Exercise description:
The lines needed are those below that contain the word "Holochain"; copy each one.
━━━━━ Information shown
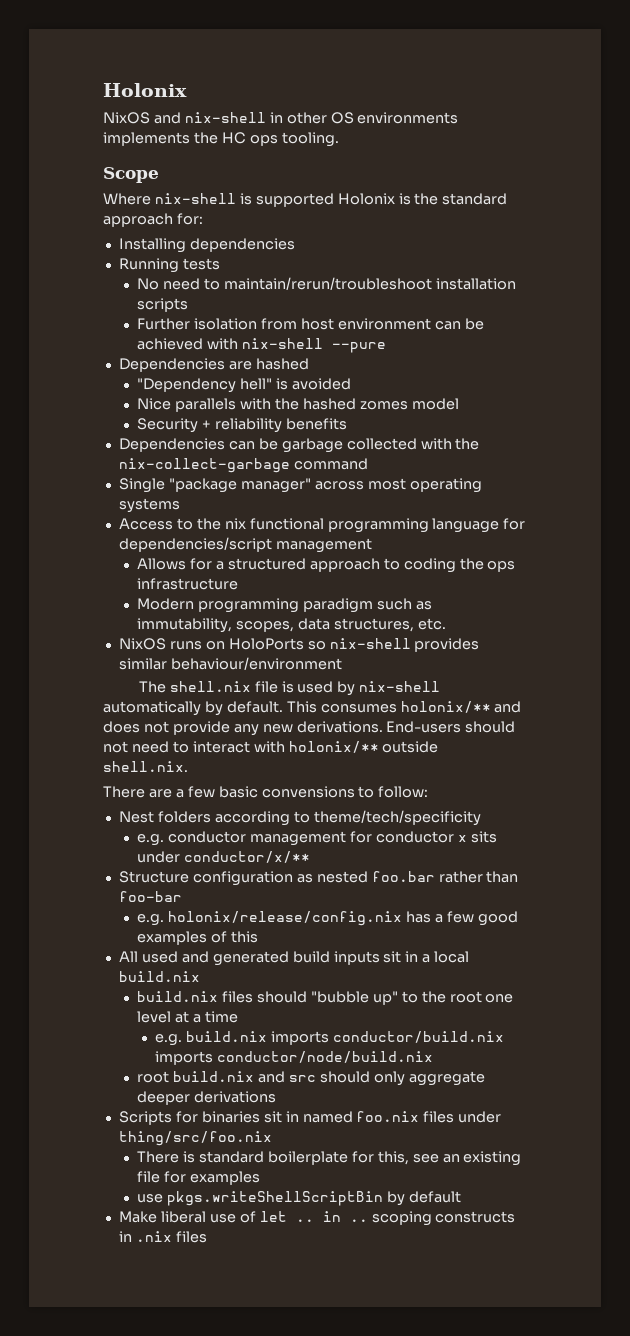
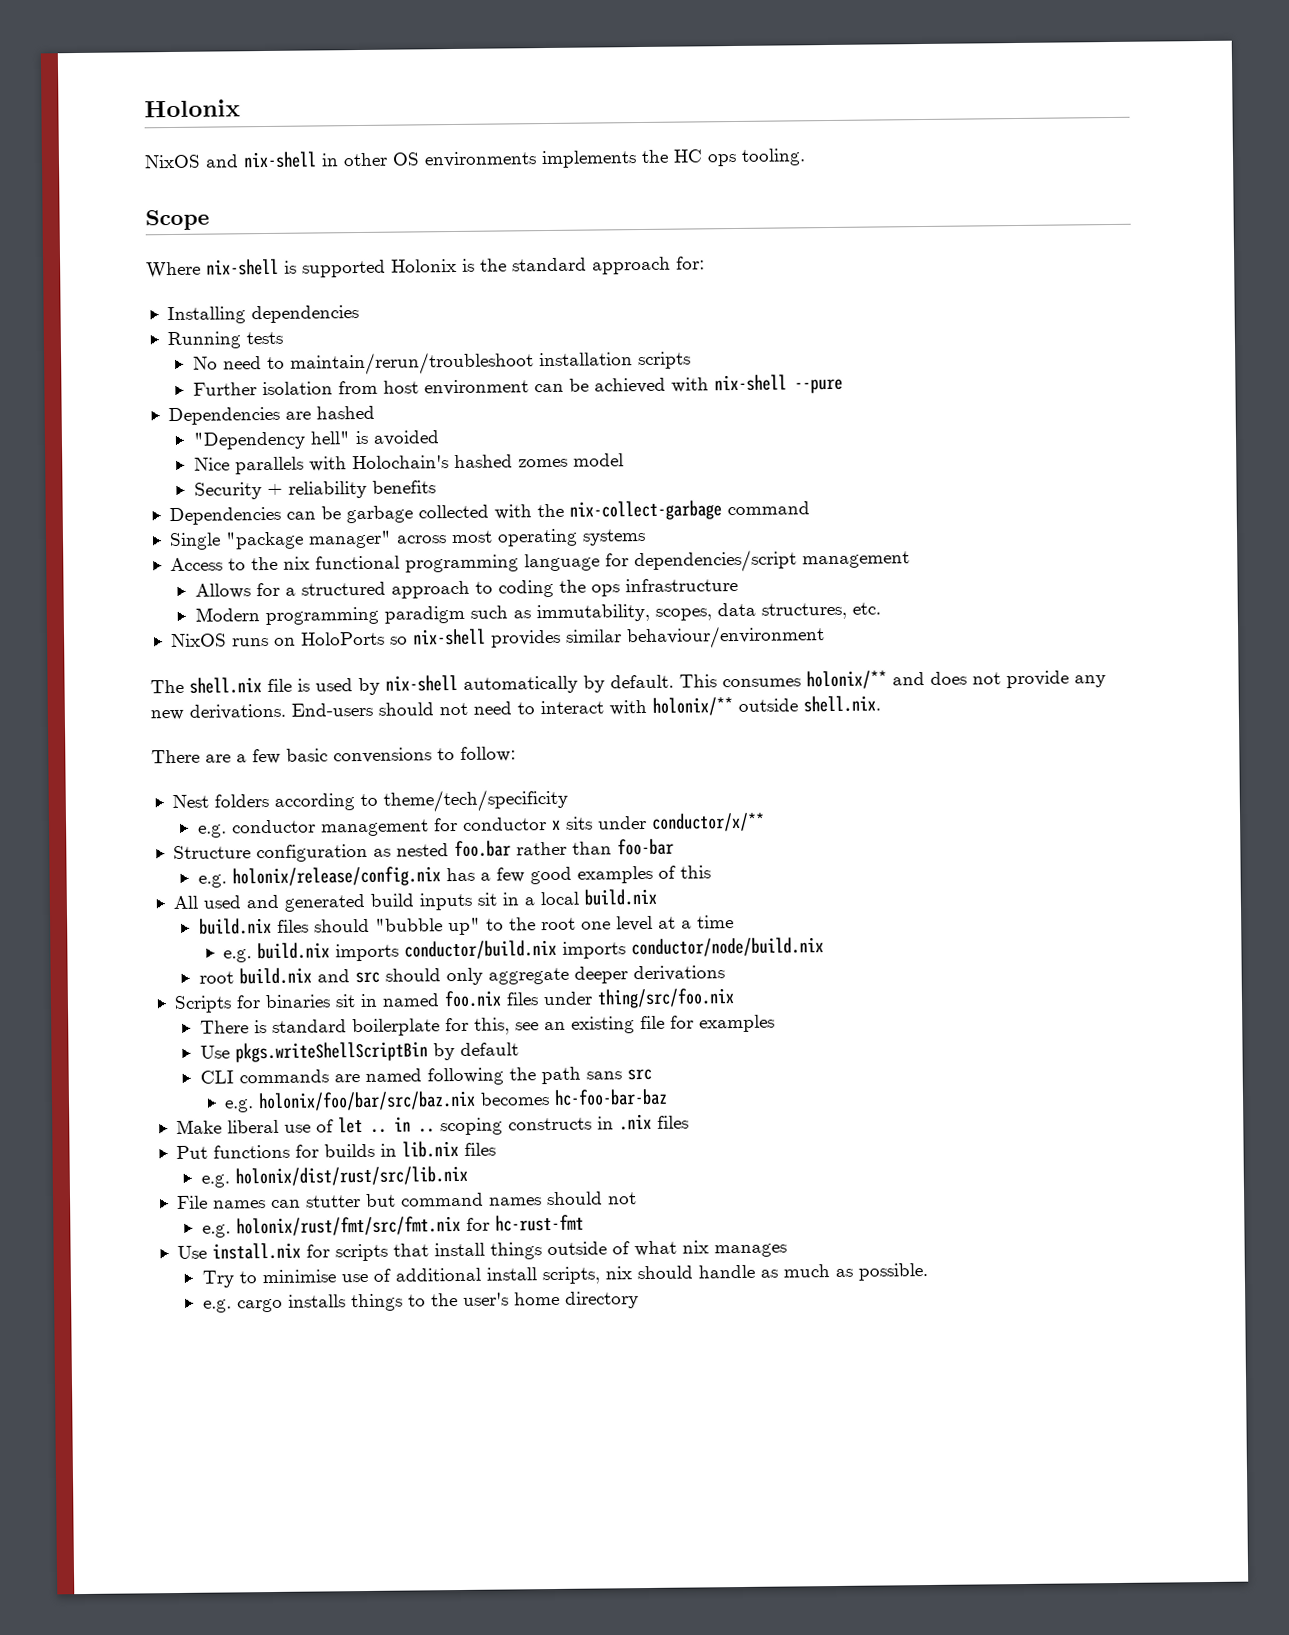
[274,398,299,410] the -> [351,455,449,470] Holochain's
[137,1194,164,1203] use -> [199,1045,230,1059] Use
(461, 1197) none -> [199,1066,652,1086] [224,1088,669,1113] // CLI commands are named following the path sans src // e.g. holonix/foo/bar/src/baz.nix becomes hc-foo-bar-baz
(207, 1237) none -> [175,1140,496,1160] [200,1165,468,1188] [176,1191,637,1210] [201,1214,584,1238] [176,1240,787,1262] [201,1263,928,1288] [202,1291,639,1313] // Put functions for builds in lib.nix files // e.g. holonix/dist/rust/src/lib.nix // File names can stutter but command names should not // e.g. holonix/rust/fmt/src/fmt.nix for hc-rust-fmt // Use install.nix for scripts that install things outside of what nix manages // Try to minimise use of additional install scripts, nix should handle as much as possible. // e.g. cargo installs things to the user's home directory

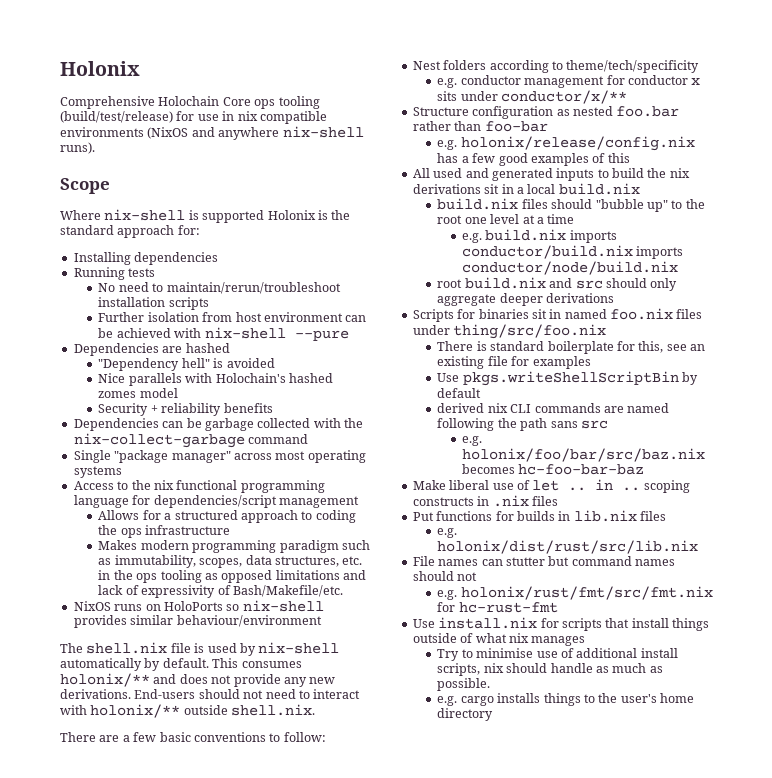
[144,148,806,169] NixOS and nix-shell in other OS environments implements the HC ops tooling. -> [60,96,320,109] [60,111,327,124] [60,126,364,140] [60,142,95,154] Comprehensive Holochain Core ops tooling (build/test/release) for use in nix compatible environments (NixOS and anywhere nix-shell runs).
[194,607,260,622] Modern -> [98,540,189,550] Makes modern
(881, 608) none -> [98,570,367,583] [98,585,343,598] in the ops tooling as opposed limitations and lack of expressivity of Bash/Makefile/etc.
[333,747,432,764] convensions -> [193,732,266,742] conventions
[369,892,472,911] build inputs -> [556,168,690,181] [412,184,481,194] inputs to build the nix derivations
(519, 1049) none -> [437,403,508,413] derived nix

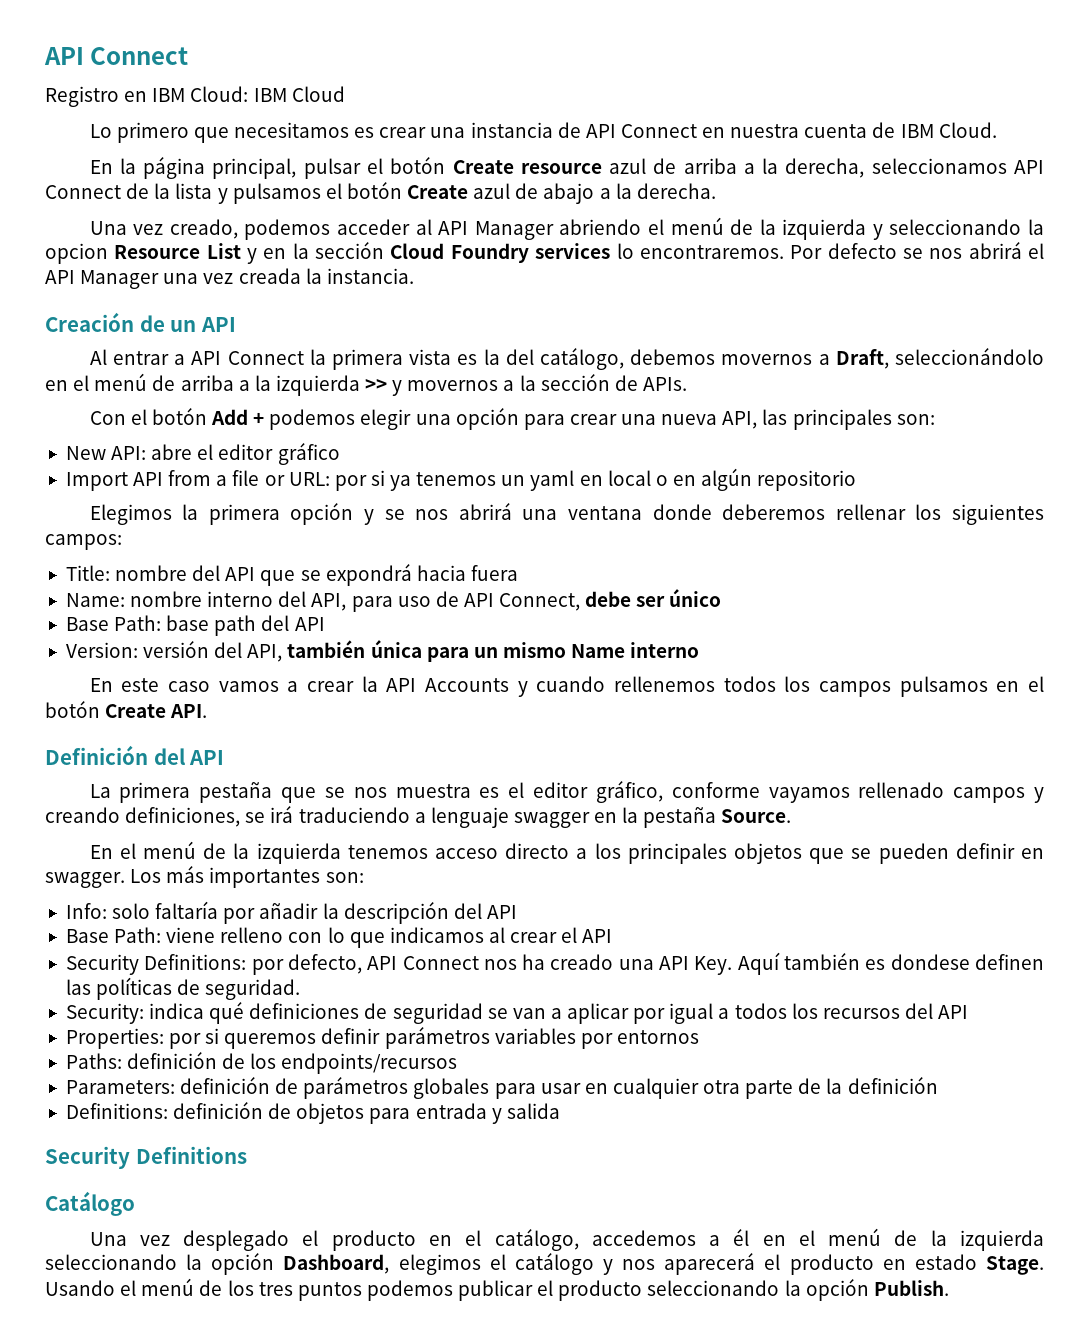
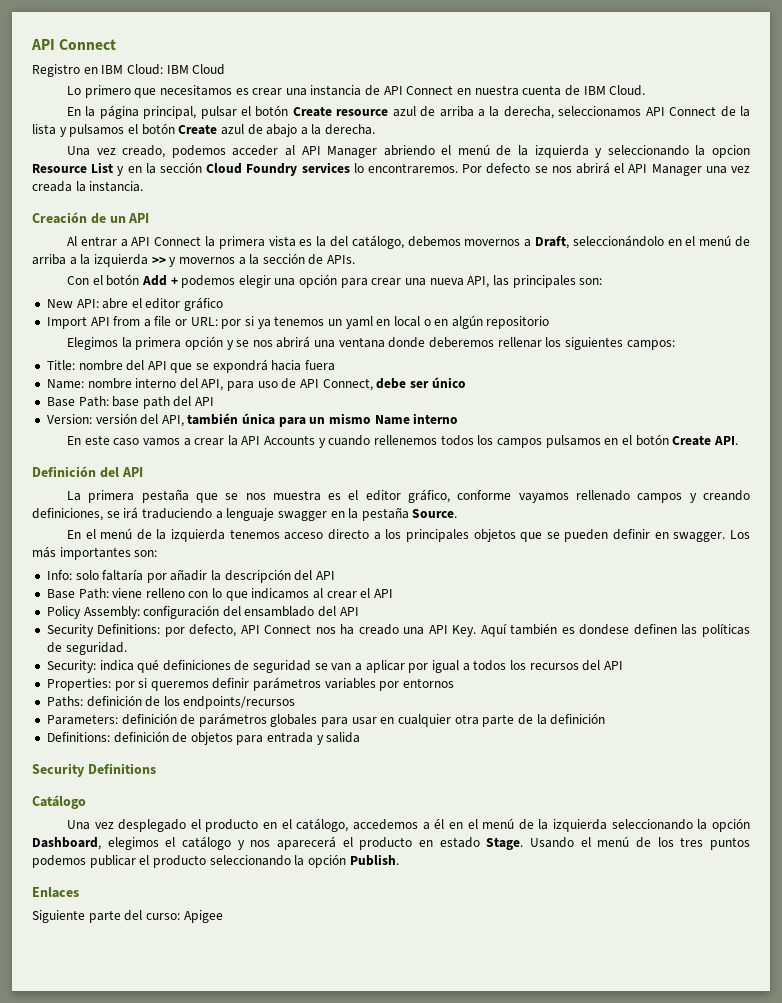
(613, 936) none -> [46,605,359,619] // Policy Assembly: configuración del ensamblado del API
(949, 1288) none -> [32,887,79,898] [32,910,223,923] // Enlaces // Siguiente parte del curso: Apigee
━━━━━━━━━━
Completed exercise:
[274,398,299,410] the -> [351,455,449,470] Holochain's
[144,148,806,169] NixOS and nix-shell in other OS environments implements the HC ops tooling. -> [60,96,320,109] [60,111,327,124] [60,126,364,140] [60,142,95,154] Comprehensive Holochain Core ops tooling (build/test/release) for use in nix compatible environments (NixOS and anywhere nix-shell runs).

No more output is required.